Repeat verbatim, and only, the lines of the data below, beginning at the line that contains "position:absolute; top:134px; left:92px;" and stopping after the line that contains "top:904px; width:222px; height:70px;".

※ ※ ※

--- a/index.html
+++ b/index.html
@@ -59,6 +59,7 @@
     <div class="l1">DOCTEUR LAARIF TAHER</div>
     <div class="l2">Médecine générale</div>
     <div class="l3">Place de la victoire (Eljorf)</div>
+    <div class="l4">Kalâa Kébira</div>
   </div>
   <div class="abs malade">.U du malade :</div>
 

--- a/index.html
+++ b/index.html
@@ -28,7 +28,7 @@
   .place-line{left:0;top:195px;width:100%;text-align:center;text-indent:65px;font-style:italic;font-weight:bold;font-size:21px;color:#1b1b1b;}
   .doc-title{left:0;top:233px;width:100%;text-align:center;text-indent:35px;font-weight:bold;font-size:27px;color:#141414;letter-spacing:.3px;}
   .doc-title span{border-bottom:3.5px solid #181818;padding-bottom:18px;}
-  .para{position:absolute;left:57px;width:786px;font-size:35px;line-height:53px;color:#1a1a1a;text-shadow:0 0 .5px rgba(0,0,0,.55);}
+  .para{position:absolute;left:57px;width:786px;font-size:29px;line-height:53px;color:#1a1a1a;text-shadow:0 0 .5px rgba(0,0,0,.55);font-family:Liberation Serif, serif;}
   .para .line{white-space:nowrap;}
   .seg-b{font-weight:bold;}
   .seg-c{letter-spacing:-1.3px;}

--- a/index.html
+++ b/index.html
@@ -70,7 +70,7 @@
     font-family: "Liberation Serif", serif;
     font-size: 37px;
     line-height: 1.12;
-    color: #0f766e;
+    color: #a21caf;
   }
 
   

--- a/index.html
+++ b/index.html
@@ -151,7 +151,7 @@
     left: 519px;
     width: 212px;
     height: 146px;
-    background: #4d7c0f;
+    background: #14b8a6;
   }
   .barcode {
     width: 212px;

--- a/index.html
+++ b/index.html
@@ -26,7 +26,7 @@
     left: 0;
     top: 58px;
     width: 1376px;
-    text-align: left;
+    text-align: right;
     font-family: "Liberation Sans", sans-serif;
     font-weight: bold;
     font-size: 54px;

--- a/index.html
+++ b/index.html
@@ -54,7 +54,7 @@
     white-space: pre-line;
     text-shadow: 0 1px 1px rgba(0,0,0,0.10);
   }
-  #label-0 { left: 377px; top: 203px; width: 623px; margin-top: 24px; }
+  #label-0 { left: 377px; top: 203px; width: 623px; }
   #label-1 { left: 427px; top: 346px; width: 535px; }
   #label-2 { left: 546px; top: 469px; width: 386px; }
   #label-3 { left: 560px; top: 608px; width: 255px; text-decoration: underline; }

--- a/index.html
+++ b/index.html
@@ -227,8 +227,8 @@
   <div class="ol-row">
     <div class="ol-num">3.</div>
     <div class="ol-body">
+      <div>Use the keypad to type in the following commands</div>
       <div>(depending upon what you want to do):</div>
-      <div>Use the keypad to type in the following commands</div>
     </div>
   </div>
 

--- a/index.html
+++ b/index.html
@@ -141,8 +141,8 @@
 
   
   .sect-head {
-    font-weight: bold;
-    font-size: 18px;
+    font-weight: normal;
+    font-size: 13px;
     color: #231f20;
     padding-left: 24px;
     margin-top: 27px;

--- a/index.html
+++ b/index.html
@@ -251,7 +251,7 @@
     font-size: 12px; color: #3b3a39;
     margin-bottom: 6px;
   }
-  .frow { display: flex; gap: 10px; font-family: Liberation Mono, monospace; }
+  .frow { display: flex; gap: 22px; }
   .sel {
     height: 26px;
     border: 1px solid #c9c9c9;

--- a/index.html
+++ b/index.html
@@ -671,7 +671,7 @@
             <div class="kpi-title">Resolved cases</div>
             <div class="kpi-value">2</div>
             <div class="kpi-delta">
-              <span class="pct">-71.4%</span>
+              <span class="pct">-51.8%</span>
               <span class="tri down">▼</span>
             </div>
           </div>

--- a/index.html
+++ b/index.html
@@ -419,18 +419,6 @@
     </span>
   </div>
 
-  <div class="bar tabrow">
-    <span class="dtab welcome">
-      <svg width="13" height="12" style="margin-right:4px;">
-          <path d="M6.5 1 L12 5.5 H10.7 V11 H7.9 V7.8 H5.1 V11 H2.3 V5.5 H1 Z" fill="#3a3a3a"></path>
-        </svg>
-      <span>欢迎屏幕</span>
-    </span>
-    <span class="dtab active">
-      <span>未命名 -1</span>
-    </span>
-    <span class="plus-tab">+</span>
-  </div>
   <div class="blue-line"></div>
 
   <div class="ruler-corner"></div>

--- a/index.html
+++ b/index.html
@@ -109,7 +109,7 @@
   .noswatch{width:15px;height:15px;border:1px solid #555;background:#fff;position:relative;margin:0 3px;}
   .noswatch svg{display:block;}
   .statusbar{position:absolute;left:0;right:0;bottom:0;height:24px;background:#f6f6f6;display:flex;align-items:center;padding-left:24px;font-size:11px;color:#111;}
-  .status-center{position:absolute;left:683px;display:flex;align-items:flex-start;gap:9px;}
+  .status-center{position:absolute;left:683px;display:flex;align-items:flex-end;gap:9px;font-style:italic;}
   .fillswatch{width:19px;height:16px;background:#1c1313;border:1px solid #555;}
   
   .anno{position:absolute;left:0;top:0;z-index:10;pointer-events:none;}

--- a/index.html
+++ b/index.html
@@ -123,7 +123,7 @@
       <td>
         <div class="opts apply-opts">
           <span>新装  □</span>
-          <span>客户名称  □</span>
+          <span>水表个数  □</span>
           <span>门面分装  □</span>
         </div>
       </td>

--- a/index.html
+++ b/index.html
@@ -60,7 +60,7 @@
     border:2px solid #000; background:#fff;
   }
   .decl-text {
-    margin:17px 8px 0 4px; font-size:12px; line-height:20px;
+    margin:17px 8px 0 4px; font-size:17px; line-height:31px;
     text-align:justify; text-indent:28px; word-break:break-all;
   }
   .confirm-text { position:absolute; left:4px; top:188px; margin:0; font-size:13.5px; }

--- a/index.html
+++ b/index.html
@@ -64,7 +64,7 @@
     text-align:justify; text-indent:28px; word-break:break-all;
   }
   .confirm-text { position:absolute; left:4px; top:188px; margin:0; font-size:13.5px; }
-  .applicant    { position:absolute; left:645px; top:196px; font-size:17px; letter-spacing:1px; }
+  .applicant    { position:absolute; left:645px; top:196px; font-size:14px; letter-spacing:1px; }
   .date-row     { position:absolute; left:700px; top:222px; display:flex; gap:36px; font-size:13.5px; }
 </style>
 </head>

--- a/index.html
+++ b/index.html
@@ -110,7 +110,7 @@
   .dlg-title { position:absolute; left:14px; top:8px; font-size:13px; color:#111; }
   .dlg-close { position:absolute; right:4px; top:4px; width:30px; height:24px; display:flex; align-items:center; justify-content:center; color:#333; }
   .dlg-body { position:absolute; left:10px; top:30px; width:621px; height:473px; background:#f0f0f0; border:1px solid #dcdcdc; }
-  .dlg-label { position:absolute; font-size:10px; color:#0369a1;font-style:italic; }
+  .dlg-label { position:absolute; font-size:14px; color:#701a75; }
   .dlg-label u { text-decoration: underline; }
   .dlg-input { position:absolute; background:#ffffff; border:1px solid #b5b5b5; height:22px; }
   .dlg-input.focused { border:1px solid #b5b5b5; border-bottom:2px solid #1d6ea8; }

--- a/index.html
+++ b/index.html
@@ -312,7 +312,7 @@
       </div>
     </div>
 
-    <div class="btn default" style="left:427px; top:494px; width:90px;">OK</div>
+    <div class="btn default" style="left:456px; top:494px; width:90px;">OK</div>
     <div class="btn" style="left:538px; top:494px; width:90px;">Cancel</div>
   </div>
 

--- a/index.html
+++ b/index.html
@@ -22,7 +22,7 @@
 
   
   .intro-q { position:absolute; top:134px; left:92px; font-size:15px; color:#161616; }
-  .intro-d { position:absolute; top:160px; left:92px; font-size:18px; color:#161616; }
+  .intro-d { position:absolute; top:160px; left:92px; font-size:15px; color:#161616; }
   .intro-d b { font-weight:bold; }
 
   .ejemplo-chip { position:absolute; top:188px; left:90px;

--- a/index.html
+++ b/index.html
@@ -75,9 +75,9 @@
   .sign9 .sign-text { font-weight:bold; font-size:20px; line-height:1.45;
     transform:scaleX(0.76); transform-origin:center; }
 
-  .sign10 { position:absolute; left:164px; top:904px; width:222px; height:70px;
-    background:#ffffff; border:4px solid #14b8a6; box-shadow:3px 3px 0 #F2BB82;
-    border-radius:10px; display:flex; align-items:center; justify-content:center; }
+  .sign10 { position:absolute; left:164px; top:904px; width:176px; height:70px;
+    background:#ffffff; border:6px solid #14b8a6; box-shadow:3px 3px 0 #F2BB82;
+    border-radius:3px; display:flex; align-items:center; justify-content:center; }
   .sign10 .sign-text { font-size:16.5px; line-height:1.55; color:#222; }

※ ※ ※

*Exercise solution:*
   .intro-q { position:absolute; top:134px; left:92px; font-size:15px; color:#161616; }
-  .intro-d { position:absolute; top:160px; left:92px; font-size:18px; color:#161616; }
+  .intro-d { position:absolute; top:160px; left:92px; font-size:15px; color:#161616; }
   .intro-d b { font-weight:bold; }
 
   .ejemplo-chip { position:absolute; top:188px; left:90px;

--- a/index.html
+++ b/index.html
@@ -75,9 +75,9 @@
   .sign9 .sign-text { font-weight:bold; font-size:20px; line-height:1.45;
     transform:scaleX(0.76); transform-origin:center; }
 
-  .sign10 { position:absolute; left:164px; top:904px; width:222px; height:70px;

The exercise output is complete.